_Requirement:_ Each line below from the one containing "BMW E92 / E93 330i (200 kW) [N53]" through the one containing "total: 9877.00 -> 6499.00" should be output exactly as it stands, and no other line should appear.
------------------------------------------------------------
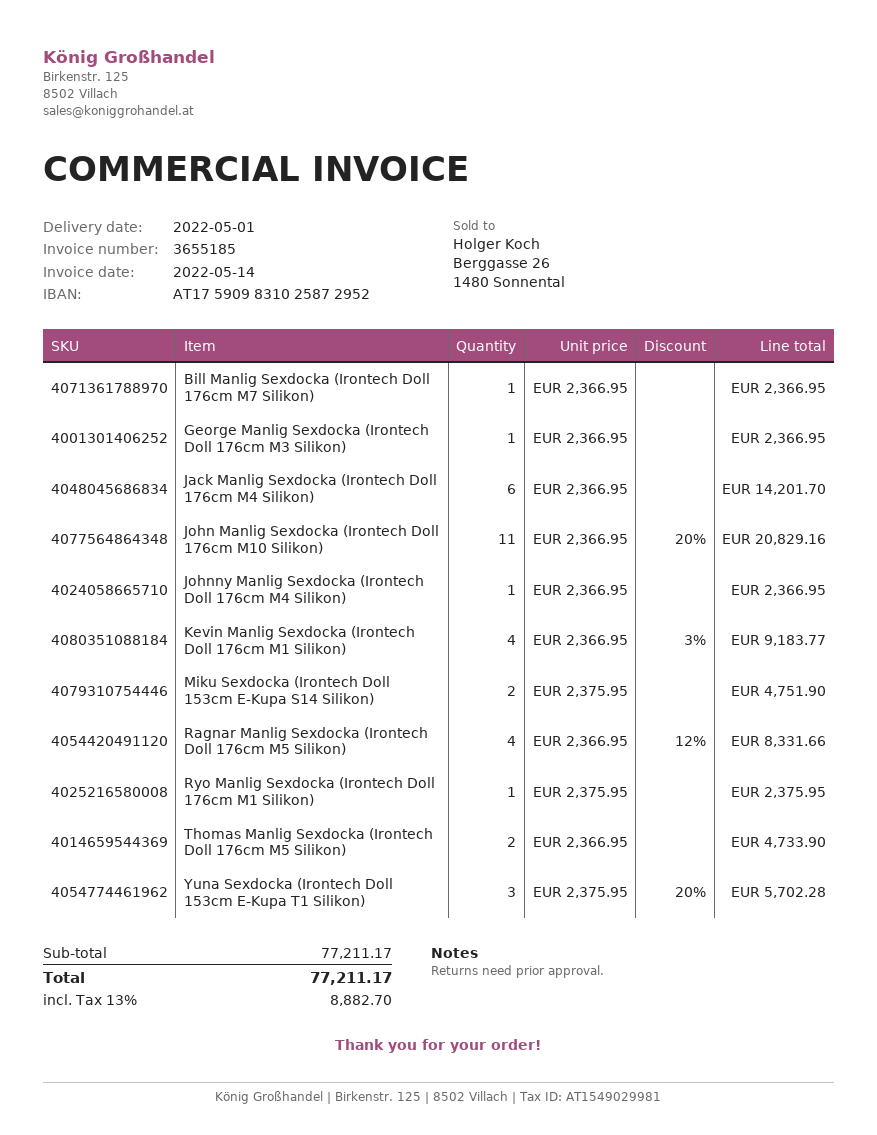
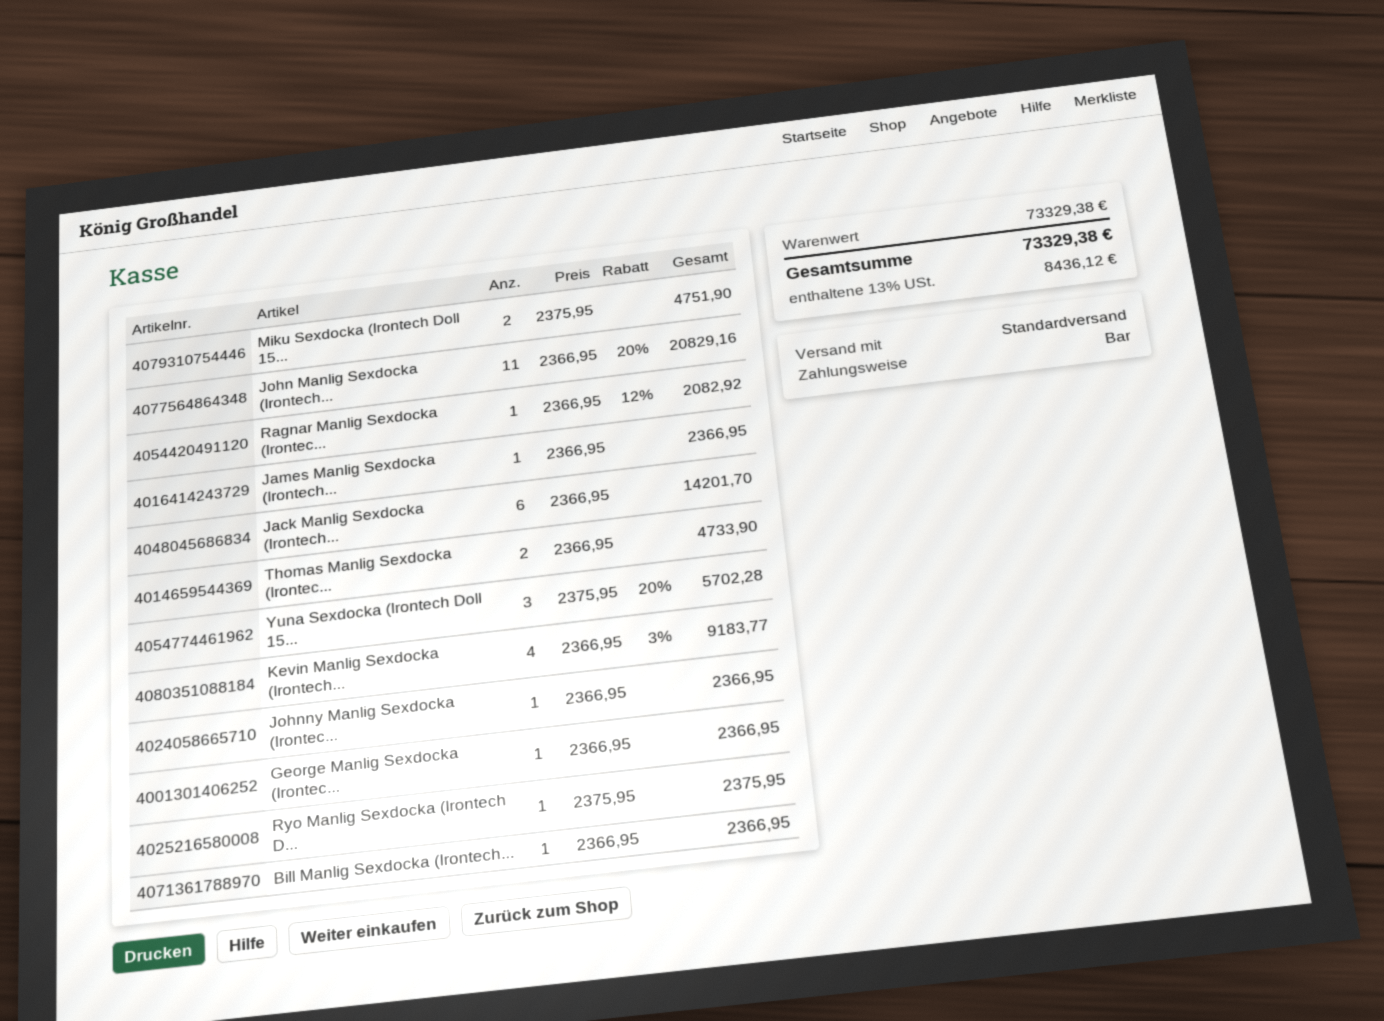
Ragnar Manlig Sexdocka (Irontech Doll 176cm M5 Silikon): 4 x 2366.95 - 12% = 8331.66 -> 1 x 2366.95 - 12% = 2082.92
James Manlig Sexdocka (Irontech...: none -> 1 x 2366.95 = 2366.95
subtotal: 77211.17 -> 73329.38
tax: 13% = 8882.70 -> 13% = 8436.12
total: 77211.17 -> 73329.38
------------------------------------------------------------
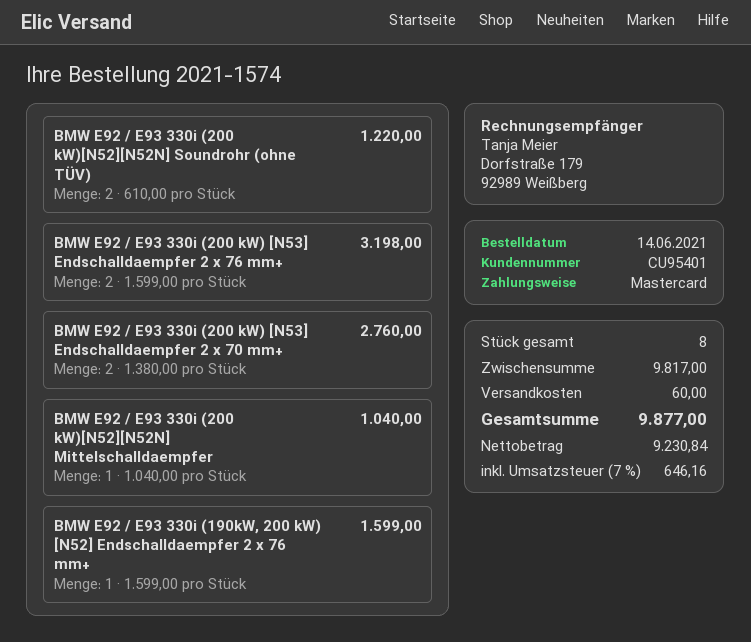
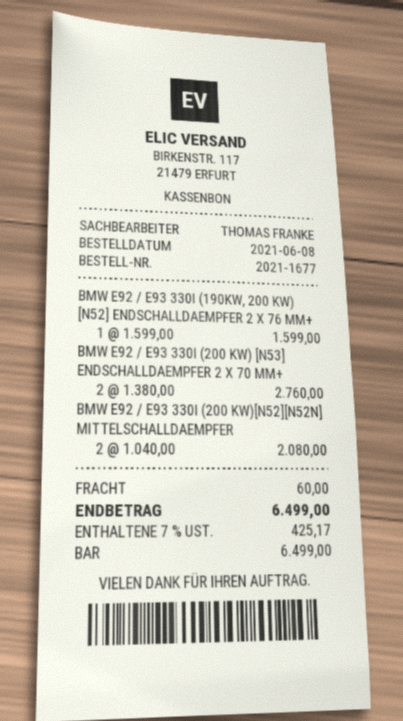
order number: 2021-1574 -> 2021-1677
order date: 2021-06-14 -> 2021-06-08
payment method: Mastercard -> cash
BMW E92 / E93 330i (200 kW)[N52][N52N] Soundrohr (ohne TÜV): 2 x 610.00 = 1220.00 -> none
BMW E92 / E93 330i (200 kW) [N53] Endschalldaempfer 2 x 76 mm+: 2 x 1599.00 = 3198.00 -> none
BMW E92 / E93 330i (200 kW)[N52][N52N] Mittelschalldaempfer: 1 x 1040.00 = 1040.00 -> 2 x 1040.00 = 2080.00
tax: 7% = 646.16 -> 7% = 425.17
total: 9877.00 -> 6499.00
------------------------------------------------------------
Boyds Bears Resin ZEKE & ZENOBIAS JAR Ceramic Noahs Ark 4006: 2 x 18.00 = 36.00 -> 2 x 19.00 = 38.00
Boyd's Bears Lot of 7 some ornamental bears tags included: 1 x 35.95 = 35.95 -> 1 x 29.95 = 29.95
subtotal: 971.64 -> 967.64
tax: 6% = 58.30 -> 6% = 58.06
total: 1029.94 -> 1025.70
------------------------------------------------------------
_Result of this task:_
BMW E92 / E93 330i (200 kW) [N53] Endschalldaempfer 2 x 76 mm+: 2 x 1599.00 = 3198.00 -> none
BMW E92 / E93 330i (200 kW)[N52][N52N] Mittelschalldaempfer: 1 x 1040.00 = 1040.00 -> 2 x 1040.00 = 2080.00
tax: 7% = 646.16 -> 7% = 425.17
total: 9877.00 -> 6499.00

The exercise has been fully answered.